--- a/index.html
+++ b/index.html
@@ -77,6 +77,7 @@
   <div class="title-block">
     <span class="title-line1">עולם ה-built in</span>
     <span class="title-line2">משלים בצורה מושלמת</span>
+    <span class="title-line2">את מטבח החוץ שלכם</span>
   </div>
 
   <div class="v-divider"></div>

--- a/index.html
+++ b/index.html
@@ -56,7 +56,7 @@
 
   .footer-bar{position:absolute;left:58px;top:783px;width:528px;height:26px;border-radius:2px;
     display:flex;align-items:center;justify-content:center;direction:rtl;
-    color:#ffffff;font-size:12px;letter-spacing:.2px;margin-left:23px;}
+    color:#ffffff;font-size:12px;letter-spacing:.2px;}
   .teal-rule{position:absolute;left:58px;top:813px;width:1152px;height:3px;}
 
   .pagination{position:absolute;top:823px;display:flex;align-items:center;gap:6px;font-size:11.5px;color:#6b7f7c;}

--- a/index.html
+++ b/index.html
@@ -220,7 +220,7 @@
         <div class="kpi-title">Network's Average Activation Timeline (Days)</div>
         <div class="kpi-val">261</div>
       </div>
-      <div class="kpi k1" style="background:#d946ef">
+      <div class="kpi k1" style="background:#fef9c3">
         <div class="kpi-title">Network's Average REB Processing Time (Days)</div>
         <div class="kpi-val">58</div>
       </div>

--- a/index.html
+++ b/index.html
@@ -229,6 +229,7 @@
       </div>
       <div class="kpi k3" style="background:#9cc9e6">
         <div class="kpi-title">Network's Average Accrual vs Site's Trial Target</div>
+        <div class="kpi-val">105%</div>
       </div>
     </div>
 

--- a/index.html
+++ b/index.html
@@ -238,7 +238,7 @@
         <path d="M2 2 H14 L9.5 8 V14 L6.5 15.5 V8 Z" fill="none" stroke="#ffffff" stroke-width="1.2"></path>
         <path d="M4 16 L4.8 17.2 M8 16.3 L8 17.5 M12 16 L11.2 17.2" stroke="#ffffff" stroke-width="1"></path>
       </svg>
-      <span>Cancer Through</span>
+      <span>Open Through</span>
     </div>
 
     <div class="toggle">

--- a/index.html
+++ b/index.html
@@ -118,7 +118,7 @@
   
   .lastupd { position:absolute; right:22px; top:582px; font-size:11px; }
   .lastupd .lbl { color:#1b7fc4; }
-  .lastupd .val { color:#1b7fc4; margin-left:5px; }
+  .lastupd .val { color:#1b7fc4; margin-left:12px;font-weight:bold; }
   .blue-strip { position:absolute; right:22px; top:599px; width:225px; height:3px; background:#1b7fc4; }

* What you will do *
Your job is to copy out every line from the records above that has the word "letter".

* Response for this exercise *
-    color:#ffffff;font-size:12px;letter-spacing:.2px;margin-left:23px;}
+    color:#ffffff;font-size:12px;letter-spacing:.2px;}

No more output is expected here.